Namun Indonesia bukan hanya negara pengimpor produk manufaktur dan olahan. Kita juga bangsa mengimpor produk hasil bumi. Pada produk-produk yang bersentuhan langsung dengan urusan perut semacam inilah publik baru berteriak. Garam, gula, kedelai, bawang, daging adalah kasus produk impor teranyar yang menjadi pembicaraan publik. Ironis memang, mengingat indonesia yang kaya SDA dan jumlah penduduk nomor 4 di dunia.
Komprador + Kekuatan Asing
Sudah jamak jika negara miskin produksi adalah negara pengimpor sejati. Namun, kondisi ini, meminjam istilah Syahrini, tidak cetar membahana badai dengan sendirinya.

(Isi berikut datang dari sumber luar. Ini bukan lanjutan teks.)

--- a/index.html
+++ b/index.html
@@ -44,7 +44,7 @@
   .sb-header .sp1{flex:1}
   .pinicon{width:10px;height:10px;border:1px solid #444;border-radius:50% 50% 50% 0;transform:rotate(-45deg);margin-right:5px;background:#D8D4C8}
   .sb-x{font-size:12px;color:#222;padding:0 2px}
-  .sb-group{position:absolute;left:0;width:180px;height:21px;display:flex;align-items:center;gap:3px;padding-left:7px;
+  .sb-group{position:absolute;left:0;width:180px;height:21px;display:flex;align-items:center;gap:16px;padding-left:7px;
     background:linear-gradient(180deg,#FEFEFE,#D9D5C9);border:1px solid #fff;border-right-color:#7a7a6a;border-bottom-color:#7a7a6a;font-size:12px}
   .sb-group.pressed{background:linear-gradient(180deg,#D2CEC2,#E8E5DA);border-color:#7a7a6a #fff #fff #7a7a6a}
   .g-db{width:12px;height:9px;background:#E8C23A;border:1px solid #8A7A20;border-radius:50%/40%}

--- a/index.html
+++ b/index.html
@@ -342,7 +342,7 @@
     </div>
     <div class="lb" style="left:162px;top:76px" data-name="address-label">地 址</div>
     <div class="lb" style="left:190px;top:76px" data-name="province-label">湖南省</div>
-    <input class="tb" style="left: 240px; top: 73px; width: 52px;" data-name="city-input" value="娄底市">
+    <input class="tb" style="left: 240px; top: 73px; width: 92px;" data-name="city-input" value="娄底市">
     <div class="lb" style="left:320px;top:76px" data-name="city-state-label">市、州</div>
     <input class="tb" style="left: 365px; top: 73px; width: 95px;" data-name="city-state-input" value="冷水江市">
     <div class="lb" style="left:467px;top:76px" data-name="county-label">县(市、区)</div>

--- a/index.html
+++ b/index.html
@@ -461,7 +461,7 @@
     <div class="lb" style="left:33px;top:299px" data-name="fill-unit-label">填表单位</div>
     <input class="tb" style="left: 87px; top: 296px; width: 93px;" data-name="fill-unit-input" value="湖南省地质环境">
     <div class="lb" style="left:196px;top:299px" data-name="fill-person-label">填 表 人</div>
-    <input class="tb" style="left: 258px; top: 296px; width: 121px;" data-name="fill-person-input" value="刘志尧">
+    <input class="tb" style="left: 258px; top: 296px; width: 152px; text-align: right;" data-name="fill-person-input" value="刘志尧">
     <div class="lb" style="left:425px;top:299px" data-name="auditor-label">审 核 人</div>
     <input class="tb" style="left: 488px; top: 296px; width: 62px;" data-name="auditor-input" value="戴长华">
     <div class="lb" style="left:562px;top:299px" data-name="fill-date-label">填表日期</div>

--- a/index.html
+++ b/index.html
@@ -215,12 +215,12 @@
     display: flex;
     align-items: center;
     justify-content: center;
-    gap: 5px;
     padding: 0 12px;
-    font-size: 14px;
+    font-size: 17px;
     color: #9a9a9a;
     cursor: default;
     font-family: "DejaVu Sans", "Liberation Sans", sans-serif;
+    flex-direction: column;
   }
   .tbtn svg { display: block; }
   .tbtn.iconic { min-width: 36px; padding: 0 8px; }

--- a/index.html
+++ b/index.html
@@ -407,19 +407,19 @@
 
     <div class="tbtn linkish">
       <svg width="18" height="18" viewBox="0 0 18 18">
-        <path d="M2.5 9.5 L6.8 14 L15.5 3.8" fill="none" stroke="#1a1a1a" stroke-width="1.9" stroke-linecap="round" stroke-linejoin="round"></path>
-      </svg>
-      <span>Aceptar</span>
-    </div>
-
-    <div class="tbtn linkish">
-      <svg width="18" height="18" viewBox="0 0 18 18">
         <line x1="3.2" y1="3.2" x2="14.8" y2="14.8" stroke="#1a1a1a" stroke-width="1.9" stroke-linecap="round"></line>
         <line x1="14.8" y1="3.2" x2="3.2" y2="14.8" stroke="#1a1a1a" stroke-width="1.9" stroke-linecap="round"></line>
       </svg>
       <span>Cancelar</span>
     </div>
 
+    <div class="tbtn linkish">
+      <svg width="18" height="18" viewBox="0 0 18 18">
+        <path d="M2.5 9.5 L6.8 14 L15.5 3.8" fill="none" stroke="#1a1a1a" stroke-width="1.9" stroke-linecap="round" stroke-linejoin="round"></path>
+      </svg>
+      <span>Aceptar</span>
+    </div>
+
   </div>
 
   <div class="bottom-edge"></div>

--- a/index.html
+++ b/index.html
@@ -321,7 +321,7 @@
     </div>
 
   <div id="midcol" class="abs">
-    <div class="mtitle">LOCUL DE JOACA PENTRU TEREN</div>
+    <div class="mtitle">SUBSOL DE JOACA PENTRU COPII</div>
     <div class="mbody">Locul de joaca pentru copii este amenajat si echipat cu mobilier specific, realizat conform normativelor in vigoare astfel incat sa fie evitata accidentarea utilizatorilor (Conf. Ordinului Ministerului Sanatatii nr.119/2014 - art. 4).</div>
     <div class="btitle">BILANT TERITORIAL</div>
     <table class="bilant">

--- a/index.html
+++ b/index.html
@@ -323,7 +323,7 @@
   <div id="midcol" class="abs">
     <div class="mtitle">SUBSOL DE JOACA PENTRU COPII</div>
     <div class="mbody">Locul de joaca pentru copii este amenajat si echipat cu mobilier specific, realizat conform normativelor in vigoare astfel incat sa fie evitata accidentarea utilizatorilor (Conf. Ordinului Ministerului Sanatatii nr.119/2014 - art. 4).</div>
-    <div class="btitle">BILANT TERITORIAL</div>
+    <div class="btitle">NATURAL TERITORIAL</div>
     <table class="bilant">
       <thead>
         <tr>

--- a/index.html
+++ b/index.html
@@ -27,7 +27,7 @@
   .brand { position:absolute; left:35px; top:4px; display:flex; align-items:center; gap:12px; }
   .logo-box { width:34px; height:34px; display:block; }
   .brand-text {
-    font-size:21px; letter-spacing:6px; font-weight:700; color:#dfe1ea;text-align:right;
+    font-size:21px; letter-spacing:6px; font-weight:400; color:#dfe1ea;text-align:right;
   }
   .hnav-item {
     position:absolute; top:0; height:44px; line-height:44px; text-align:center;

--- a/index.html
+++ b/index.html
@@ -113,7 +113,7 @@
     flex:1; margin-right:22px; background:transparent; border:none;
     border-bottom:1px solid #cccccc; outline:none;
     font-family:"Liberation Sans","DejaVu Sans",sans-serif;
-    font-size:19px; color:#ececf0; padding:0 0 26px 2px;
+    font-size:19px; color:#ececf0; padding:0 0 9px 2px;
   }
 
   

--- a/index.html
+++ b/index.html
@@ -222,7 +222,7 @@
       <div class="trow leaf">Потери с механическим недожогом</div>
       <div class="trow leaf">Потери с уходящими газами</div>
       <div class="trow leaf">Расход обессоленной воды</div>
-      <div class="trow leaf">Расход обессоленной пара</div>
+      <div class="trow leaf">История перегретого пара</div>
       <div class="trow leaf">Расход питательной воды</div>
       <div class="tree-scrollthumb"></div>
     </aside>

Ada disain kekuatan asing yang meminjam tangan-tangan komprador anak bangsa kita sendiri. Sebab dalam proses impor itu tersedia begitu banyak komisi. Para komprador itu menarik komisi dari uang jasa legalisasi impor. Kendati hal itu berarti menjual derita bangsa sendiri.

Pihak asing tentu membiarkan praktik ini. Mereka juga berkepentingan. Impor barang bermakna bertambahnya devisa negara produsen. Perluasan pasar ke Indonesia artinya pembukaan lapangan kerja, suntikan efektif bagi peningkatan perekonomian di negara produsen.

Sehingga segala gerakan anak bangsa Indonesia menuju bangsa produksi selalu dijegal. Apa saja yang berbau kata nasional selalu dihambat. Ingat nasib industri strategis Indonesia seperti pesawat terbang, kapal dan terakhir mobil nasional?

Para komprador memiliki kekuatan. Mereka melakukan korupsi kekuasaan. Karena selain didukung pihak asing, mereka juga tersebar di segala tempat pengambilan kebijakan negeri ini. Mulai dari ekskutif, legislatif bahkan perhimpunan masyarakat.


Semangat berproduksi
Bangsa ini bukan tak ingin menjadi bangsa produksi. Anak bangsa Indonesia bukan tak mau mengolah potensi alam dan SDM-nya menjadi bernilai tambah. Para pendiri negara ini telah meletakan arah pembangunan negara kita pada rel produksi.

Ketika negara ini masih menjadi bayi, Soekarno telah mengirimkan anak-anak bangsa yang cerdas untuk belajar teknologi ke negara-negara maju. Hal ini dilakukan agar sumber daya alam Indonesia dikelola oleh anak bangsa sendiri. Rencananya, modal asing baru dibiarkan masuk Indonesia sekitar 1980-an.

Soekarno adalah sosok presiden yang paling gencar untuk merevisi kontrak pengelolaan minyak oleh asing di Indonesia. Sebanyak 60 persen dari keuntungan perusahaan minyak asing menjadi jatah pemerintah.

Sejarawan Asvi Marwan Adam, bahkan menyebut keberadaan arsip di Kedutaan Besar Amerika Serikat di Jakarta tentang rapat pada 15 Desember 1965 yang dipimpin Chaerul Saleh di Istana Cipanas guna menasionalisasi perusahaan asing di Indonesia.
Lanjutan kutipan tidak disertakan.